There are a couple of reasons this seems more likely:
Historically, we have underestimated how challenging of a problem AGI is.
Historically, we have overestimated new techniques, in particular how far they will carry us before saturating.
Historically, AI research has made progress via more data, more compute, and more general paradigms. The architectures and training approaches being studied today are still incredibly task-specific and feel too rigid for me to imagine that human-like intelligence could emerge.
Models that attempt general learning such as DreamerV3 are much farther from human levels of performance than task specific models such as GPT-3, and so far we don’t have evidence that scaling general agents results in emergent ability type discontinuous improvements.
On the topic of emergence, the entire phenomenon has made us lazy when reasoning about AI progress. We no longer feel the need to explain why we think our current AI models will develop skills that they are currently lacking – after all, they will just “emerge”. In reality, I think it is most likely that some skills will emerge via scaling and some will not.
Although I do feel optimistic that something else will come along, I will not propose a roadmap for moonshots. Predicting the pace of future research is hard enough – trying to predict the research approaches most likely to work in the long-term is crazy.

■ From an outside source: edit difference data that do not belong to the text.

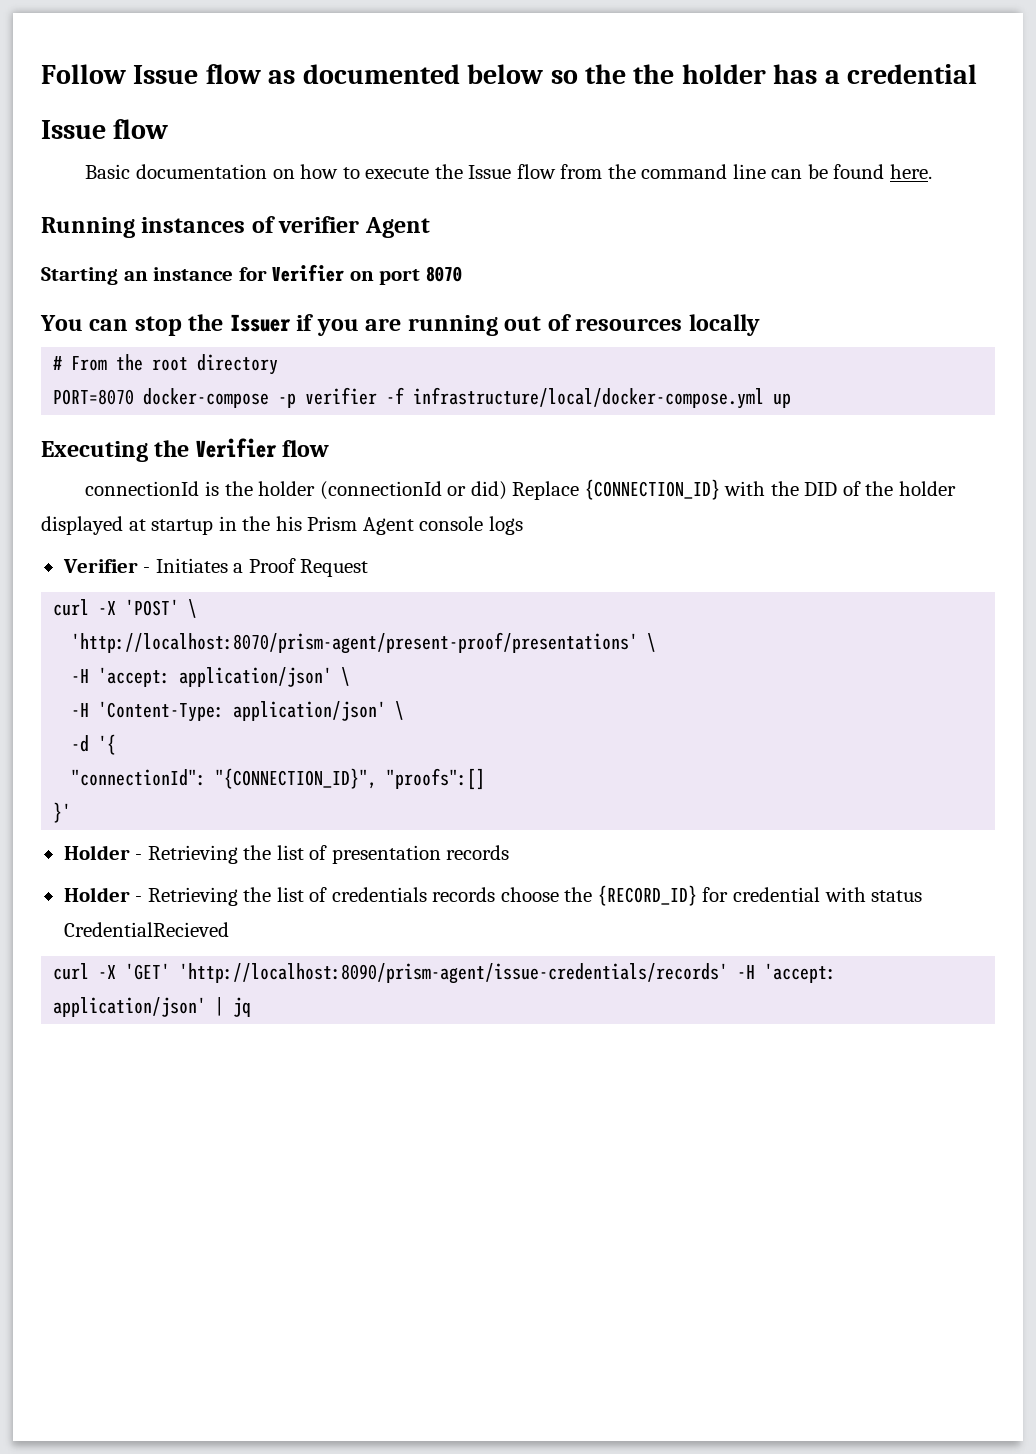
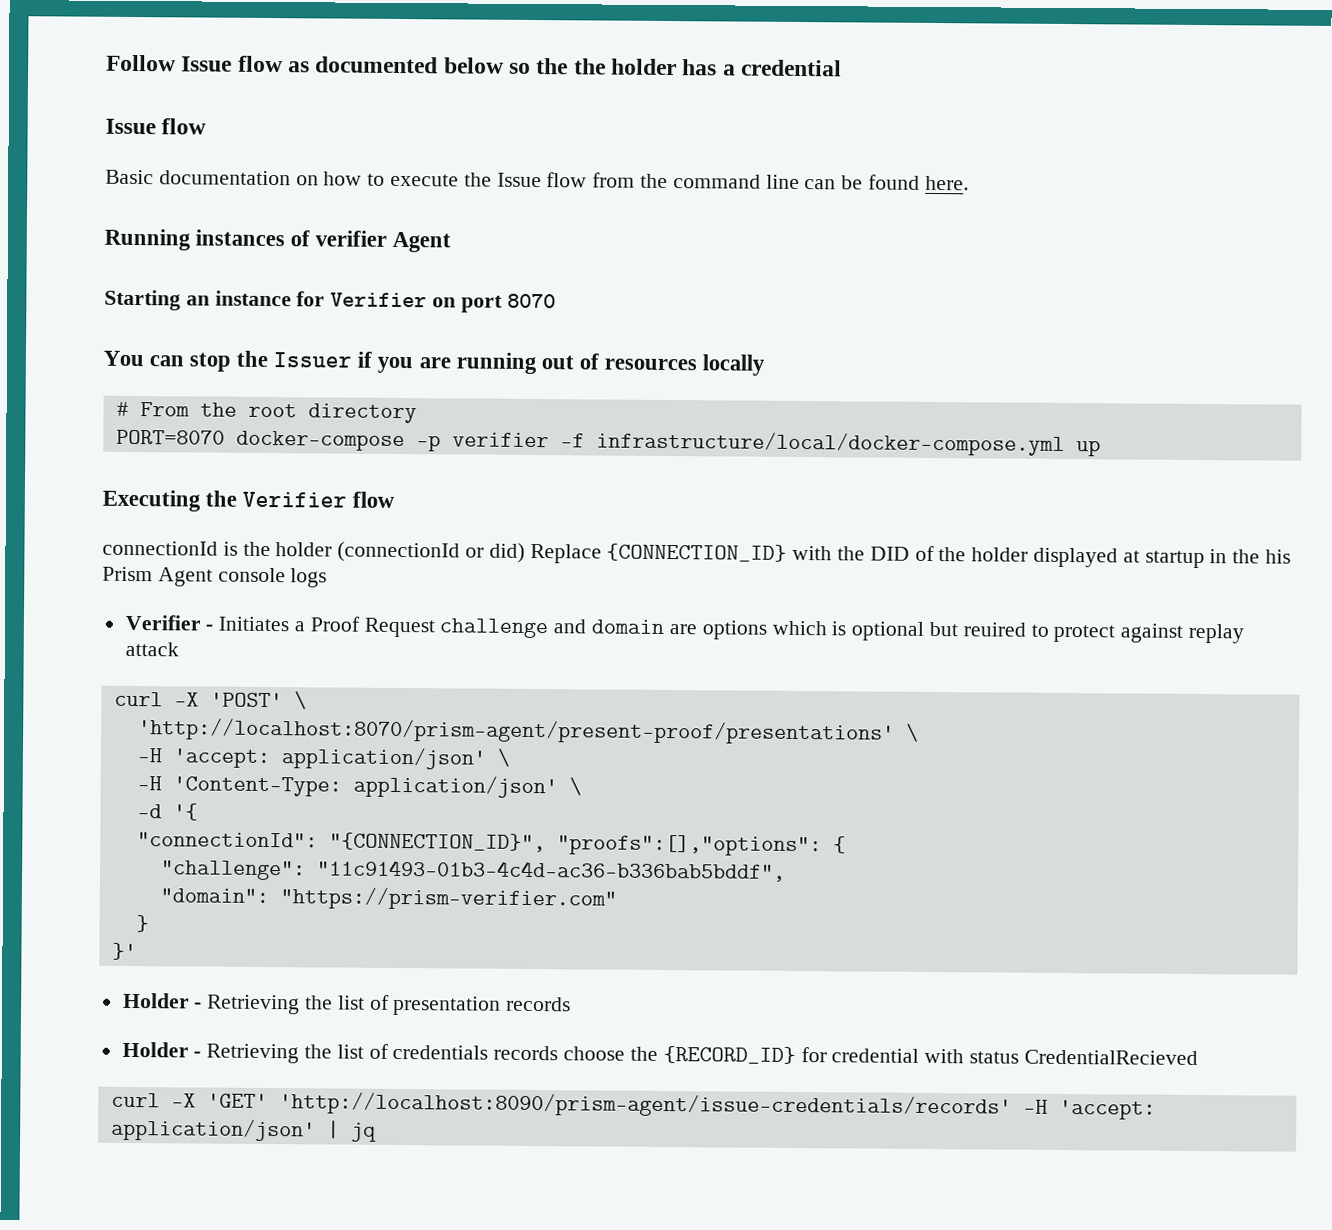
- Verifier - Initiates a Proof Request
+ Verifier - Initiates a Proof Request challenge and domain are options which is optional but reuired to protect against replay attack
- "connectionId": "{CONNECTION_ID}", "proofs":[]
+ "connectionId": "{CONNECTION_ID}", "proofs":[],"options": {
+ "challenge": "11c91493-01b3-4c4d-ac36-b336bab5bddf",
+ "domain": "https://prism-verifier.com"
+ }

That said, here are some fields of research I feel particularly excited about in the context of AGI:
Reinforcement learning without goals. Humans struggle with finding intrinsic purpose. One of the most amazing accomplishments I could imagine would be to develop an AI that has developed an intrinsic sense of purpose without human interference. Current research is pretty stagnant – the only intrinsic goals being studied are “curiosity” based goals that drive the agent to explore the environment so as to maximize the predictive error in its internal World Model. It feels like there are a lot of other intrinsic goals worth exploring now that we have started developing more powerful base agents such as skill acquisition, self-reproduction, and more.
Teaching AI to “think”. The papers that introduced chain-of-thought prompting and Reason+Act are some of the most exciting that I have read because they demonstrate that the AI that we have today is capable of emitting output that resembles thinking. The value of these skills cannot be understated – if we can train a model to think, then we may be able to train a model to gain skills such as planning, exploration, self-improvement, etc. without having to explicitly build it into the system. It would be interesting to explore whether there are other ways for reasoning to emerge beyond self-supervised learning on the internet.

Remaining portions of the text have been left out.